Разговор зашел о свидетельствах откровения Божьего; капитан с бессердечным скептицизмом отпетого язычника опровергал их достоверность. Свободомыслие, или «французские принципы», как мы ныне называем их, завоевало в те времена немало почитателей в высшем свете, особенно среди тех его представителей, которые не чужды были идеям вигов, поэтому и пожилая дама, и ее юная воспитанница не настолько закоснели в пуританстве, чтобы считать взгляды мистера Бартона серьезным препятствием к предполагаемому браку.
Как водится, разговор вскоре перешел на предметы чудесные и необъяснимые. Капитан Бартон, по всегдашней привычке, подвергал все уверения дам оспариванию и насмешкам. Правду говоря, он ничуть не притворялся, а искренне отстаивал свою точку зрения. Пожалуй, в этом можно усмотреть некую иронию судьбы: объектом воздействия потусторонних сил стал не кто иной, как сам капитан — по многолетнему убеждению неисправимый скептик во всем, что касается сверхъестественных явлении.
Когда мистер Бартон, как обычно, в одиночестве, отправился в обратный путь, было уже далеко за полночь. Он дошел до пустынной улицы, где лишь зачаточные, едва поднимающиеся над землей стены обозначали границы фундаментов. Луна заливала окрестности туманным сиянием, и в ее неверном свете дорога казалась еще угрюмее. Кругом царила мертвенная тишина, неуловимо тревожащая душу; звуки шагов раздавались в ней неестественно гулко.
Не успел капитан дойти до середины улицы, как вдруг позади, шагах в сорока, послышалась громкая размеренная поступь.
Чувствовать, что за вами идут по пятам, всегда неприятно, особенно если это случается на глухой пустынной улице. Капитану Бартону стало не по себе, он резко обернулся, чтобы встретиться с преследователем лицом к лицу. Полная луна освещала каждый камушек на дороге, однако, сколько ни вглядывался капитан, ничего похожего на человеческую фигуру он не заметил.
Этот звук не был эхом его собственных шагов — капитан потопал ногами о землю, прошелся взад и вперед, но не получил ни малейшего отклика. Не обладая чересчур бурной фантазией, он был вынужден в конце концов признать эти звуки игрой воображения. Удовлетворив таким образом свое любопытство, капитан пошел дальше, но, не успел он сделать и дюжины шагов, как таинственная поступь раздалась снова. На этот раз преследователь словно задался целью доказать капитану, что топот этот не имел ничего общего с эхом — шаги то стихали, то пускались бежать, то снова замедляли ход.
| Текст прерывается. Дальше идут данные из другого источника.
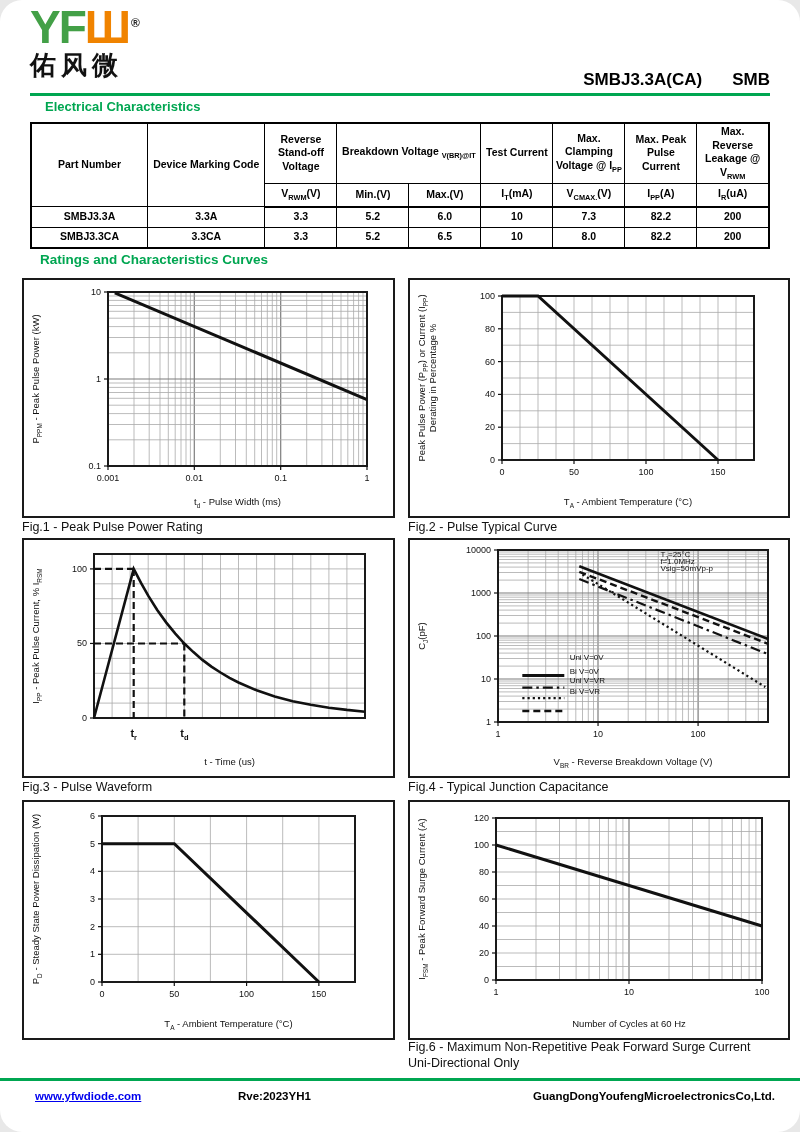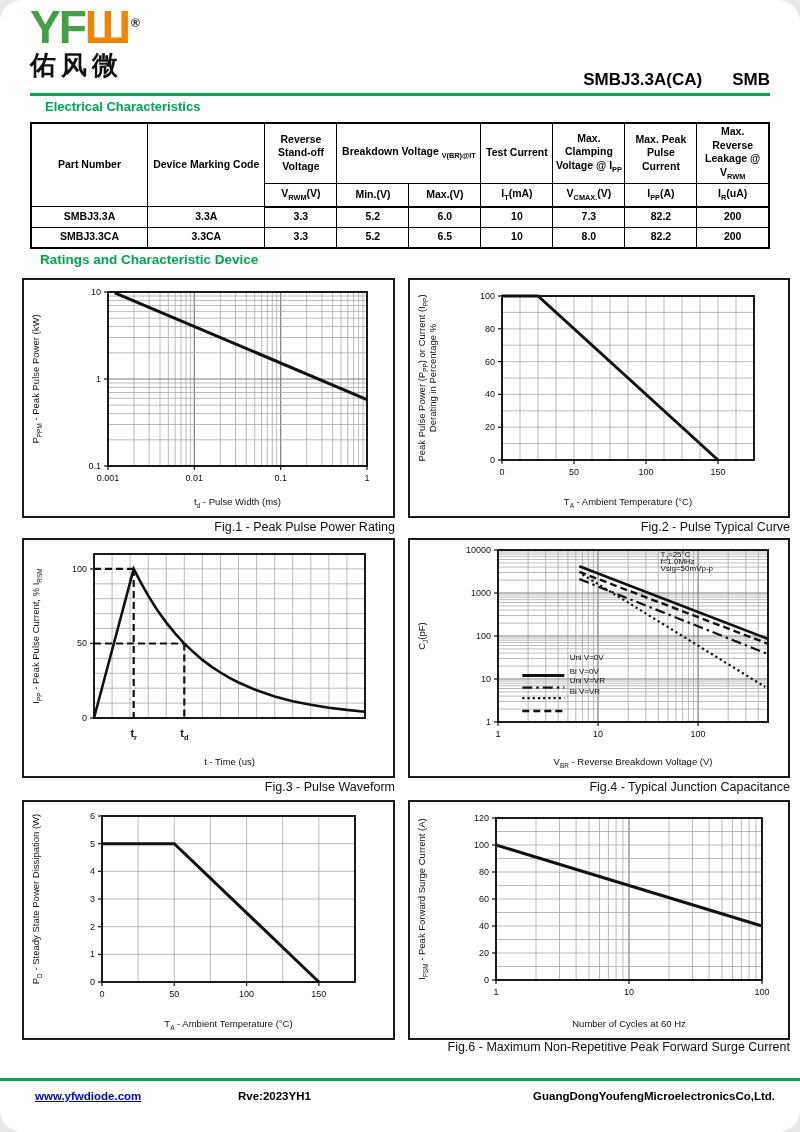"Ratings and Characteristic Device" div.sec-head { text: Characteristic Device -> Characteristics Curves }
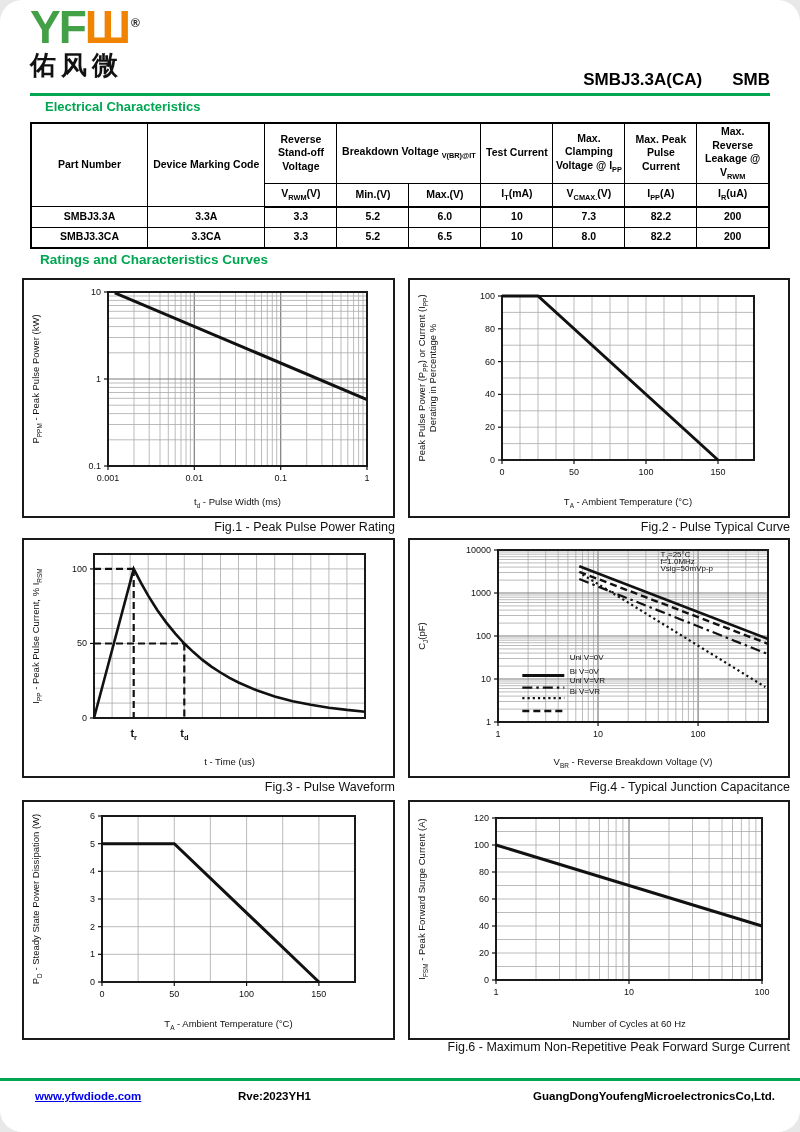"Fig.1 - Peak Pulse Power" .figcap { text-align: right -> left }
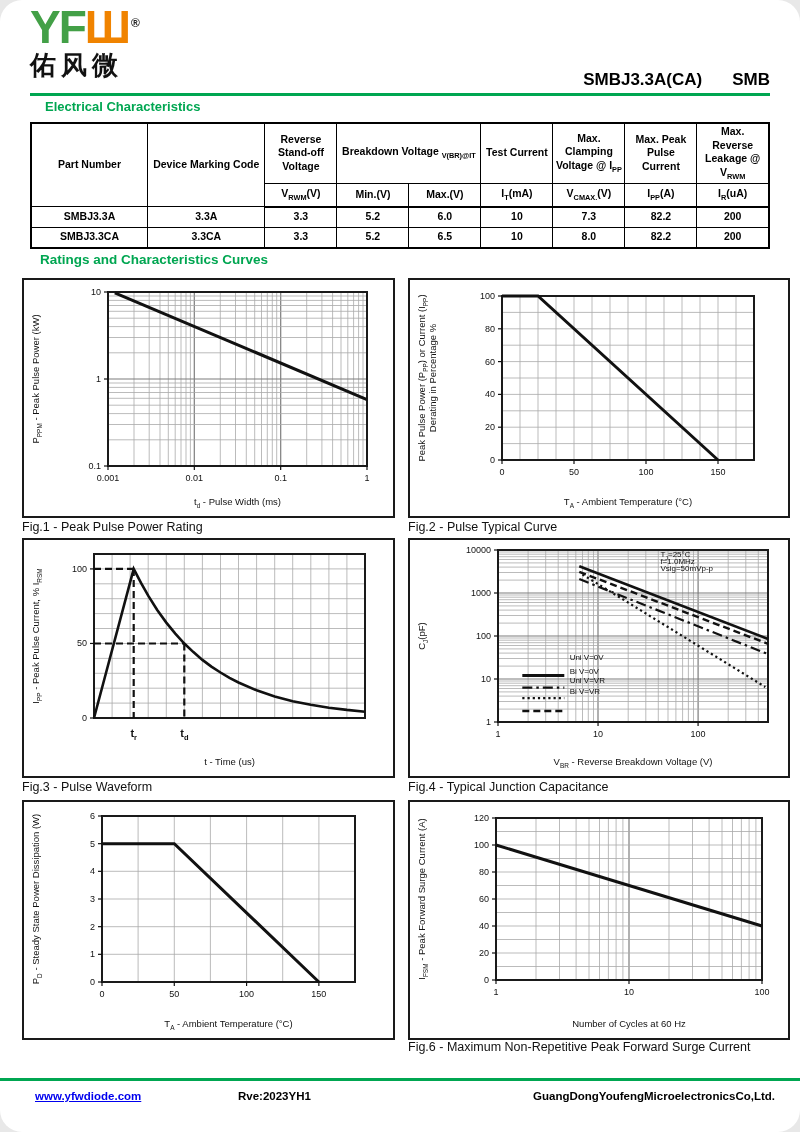"Uni-Directional Only" div.figcap { html: none -> <div>Uni-Directional Only</div> }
Капитан Бартон еще раз резко обернулся — на дороге по-прежнему никого не было. Он вернулся на то же место, откуда начал путь, твердо намереваясь найти источник загадочных шагов, однако попытка его не увенчалась успехом.
Хотя Бартон и не верил в духов, тем не менее, по спине у него пробежал холодок суеверного страха. Ощущение это пришлось храброму капитану не по душе; он торопливо продолжил путь. Таинственные звуки на время стихли, но, стоило ему дойти до места, откуда он вернулся в поисках загадочного источника, шаги раздались снова. Невидимый преследователь пустился бежать, грозя вот-вот настичь испуганного путника.
Непонятные звуки вселили в капитана смутную тревогу. Он остановился и, не в силах сдержать безотчетный страх, сурово крикнул:
— Кто идет?
Звук собственного голоса, внезапно разорвавший гулкую тишину и тотчас же исчезнувший в небытие, вселяет в нас непостижимый трепет. Впервые в жизни капитан задрожал от ужаса.
Шаги преследовали его до самого конца пустынной улицы. Капитану пришлось собрать все свое упрямство, всю свою гордость, чтобы не пуститься бежать со всех ног. Лишь очутившись дома и уютно устроившись у камина, капитан почувствовал себя в силах собраться с мыслями и обдумать как следует странное происшествие. И такие, в сущности, пустяки способны поколебать закоренелого скептика — это доказывает, до какой степени властны над нами извечные законы природы.